Grigory, who spent five and a half months in a Louisiana detention center, described his state at the time: “Everything was set up to break you. Like in the movie ‘Saw,’ where a person is put in a situation where he kills himself. That’s what it was like here: you’re not prepared for court, you can’t translate all the documents, you can’t find them, you’re sick, you’re depressed. What kind of trial can that be?”

Grigory said many other migrants felt the same. Food was often insufficient, and some even went on hunger strike in despair. “People weren’t eating enough. Once I was in the infirmary, and there were two skeletons sitting there. The guys had looked like that for months — they just refused to eat because they didn’t understand what was happening or how long it would last,” he recalled.

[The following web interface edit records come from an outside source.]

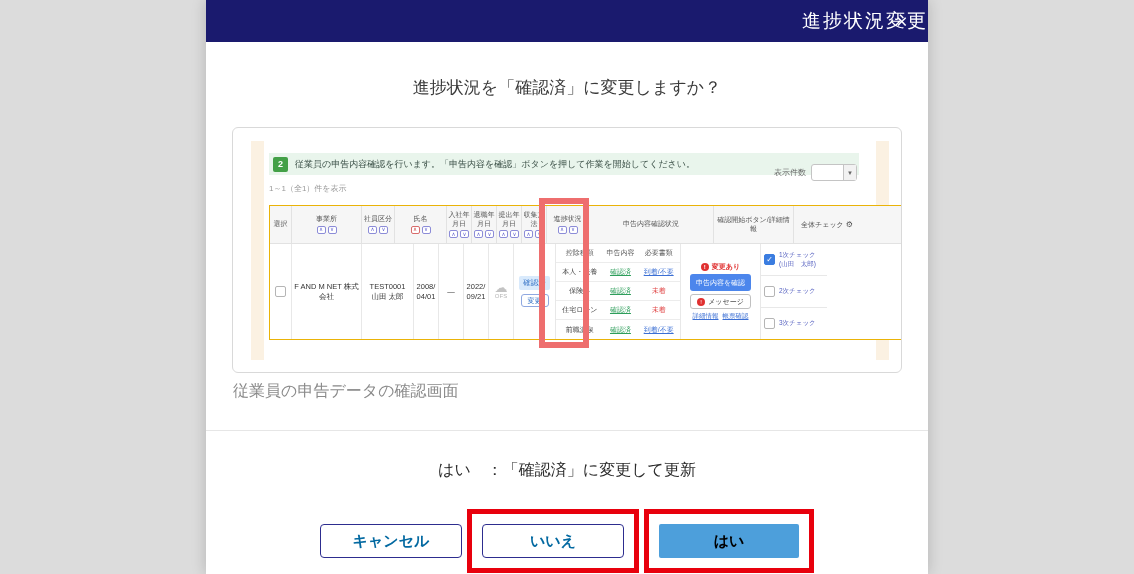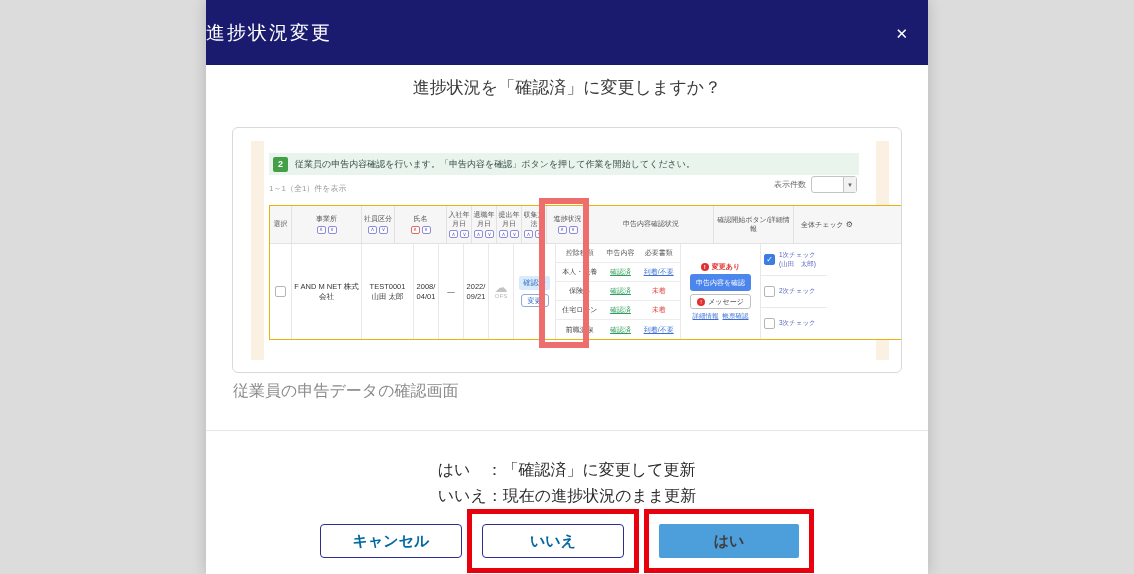"進捗状況変更" .modal-header { height: 65px -> 42px; justify-content: flex-start -> flex-end }
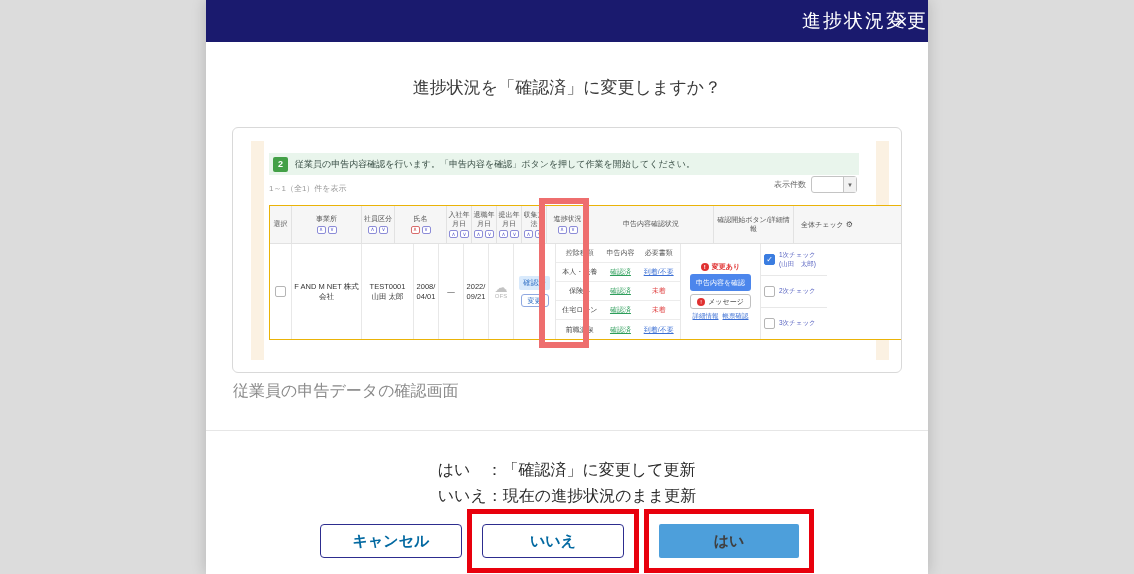"表示件数" .pagesize-wrap { top: 48px -> 36px }
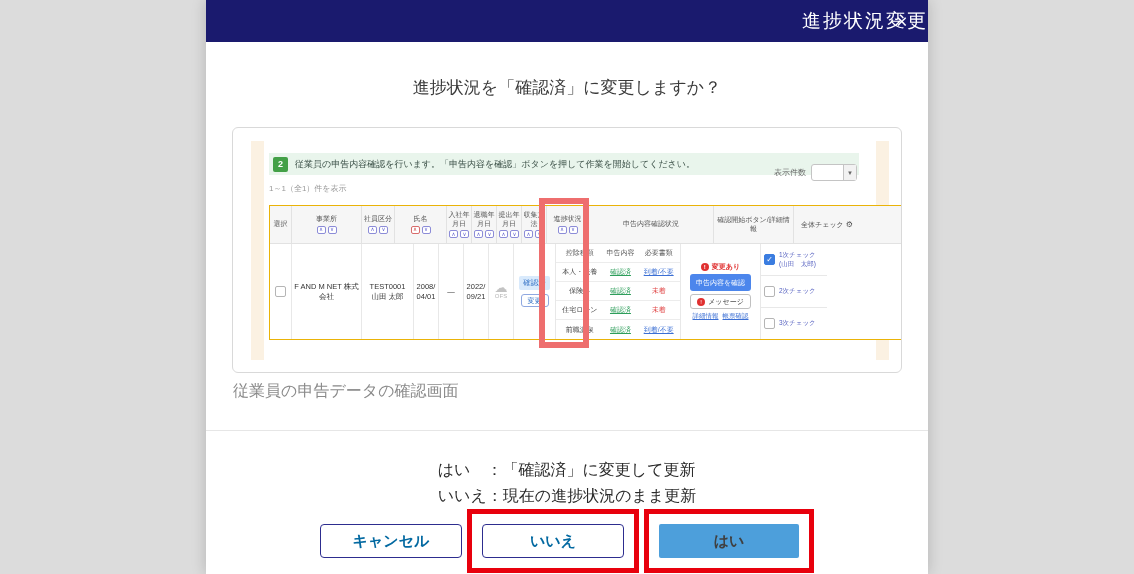"いいえ：現在の進捗状況のまま更新" div { html: <div>いいえ：現在の進捗状況のまま更新</div> -> none }
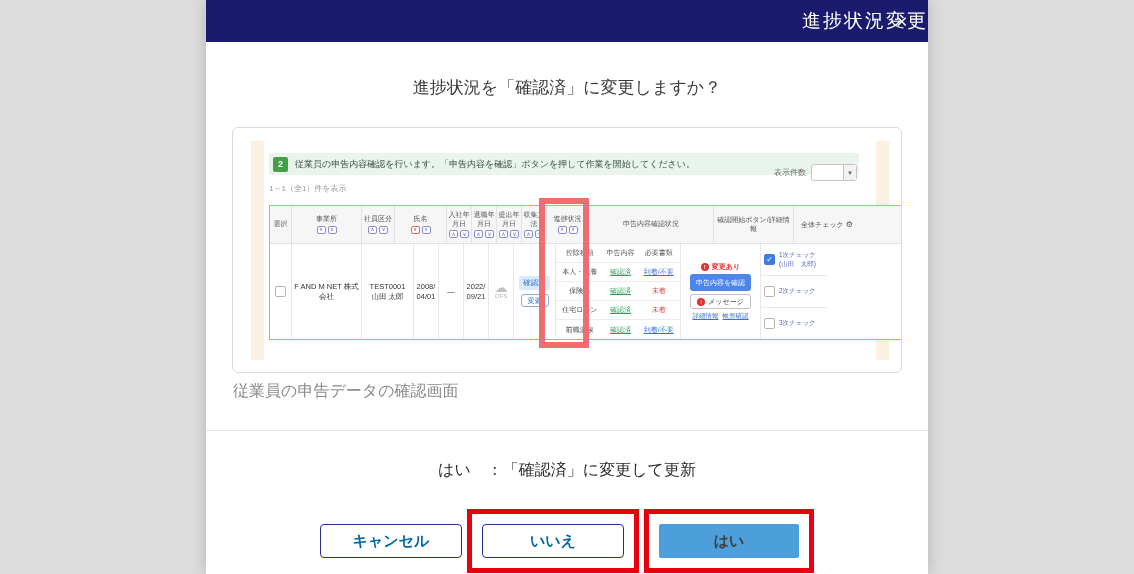"はい" .btn-yes { color: #404040 -> #000000 }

The tense atmosphere was worsened by the unanswered question of “why.” “No one understood why we were being held so long. There was no official paper, no dates, no explanation. Three waves — of Chinese, Pakistanis, Mexicans — came and went, and only we were still being kept in jail, because we had Russian passports,” Grigory said.

Not all detention centers are equally harsh. Some, former detainees said, had lighter conditions. Anna, who was later transferred to Tacoma, Washington, described the contrast. “When I was in Washington, we had a girl from Louisiana, and after listening to her, I realized we had a wonderful detention center. There were even exercise machines and decent food. We lived two to a room, so your job was to get along with your roommate — and then you could feel somewhat normal,” she said.

Sometimes detainees could even find small comforts. “In Tacoma there was more variety than in El Valle. They even had chips. And the funny thing — tuna in water without oil, a small pack. When we were worried we were eating only carbs, we’d get that fish,” Anna said.

But even in better conditions, the sense of hopelessness persisted.

“It’s hard when you’re waiting for something good, but only bad things happen. You see good people who don’t deserve this. And you can’t do anything — neither for your own situation, nor for theirs. You’re powerless, and all you can do is wait for luck to decide everything,” Anna said.

Given the situation, Valuev advises against applying for asylum without legal support. “Immigration authorities know all the tricks. If a person doesn’t know how to convey the idea that he’s a refugee, that he has nowhere else to go, they’ll deport him, because that’s the main task of the authorities now,” he said.

Rights advocate Margarita Kuchusheva went further, urging Russians to avoid the asylum process altogether for now. “I recommend holding off and looking for alternatives,” she said.